(Dataset items)

-- Opening Marker --

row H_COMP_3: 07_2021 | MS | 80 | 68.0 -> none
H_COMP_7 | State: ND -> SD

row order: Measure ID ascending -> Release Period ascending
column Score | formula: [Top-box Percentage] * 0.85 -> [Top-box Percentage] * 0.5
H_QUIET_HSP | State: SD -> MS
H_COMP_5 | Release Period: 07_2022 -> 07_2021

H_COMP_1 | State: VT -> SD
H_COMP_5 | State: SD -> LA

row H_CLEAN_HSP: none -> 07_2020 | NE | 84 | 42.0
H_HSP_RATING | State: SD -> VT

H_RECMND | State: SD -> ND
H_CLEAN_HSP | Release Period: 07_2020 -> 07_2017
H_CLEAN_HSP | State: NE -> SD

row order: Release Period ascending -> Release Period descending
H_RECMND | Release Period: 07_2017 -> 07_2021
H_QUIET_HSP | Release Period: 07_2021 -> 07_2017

-- Closing Marker --

### WHAT THE EXERCISE ASKS
Scan the records above, then copy out each line that mentions "Period".

### REPLY TO THE EXERCISE
row order: Measure ID ascending -> Release Period ascending
H_COMP_5 | Release Period: 07_2022 -> 07_2021
H_CLEAN_HSP | Release Period: 07_2020 -> 07_2017
row order: Release Period ascending -> Release Period descending
H_RECMND | Release Period: 07_2017 -> 07_2021
H_QUIET_HSP | Release Period: 07_2021 -> 07_2017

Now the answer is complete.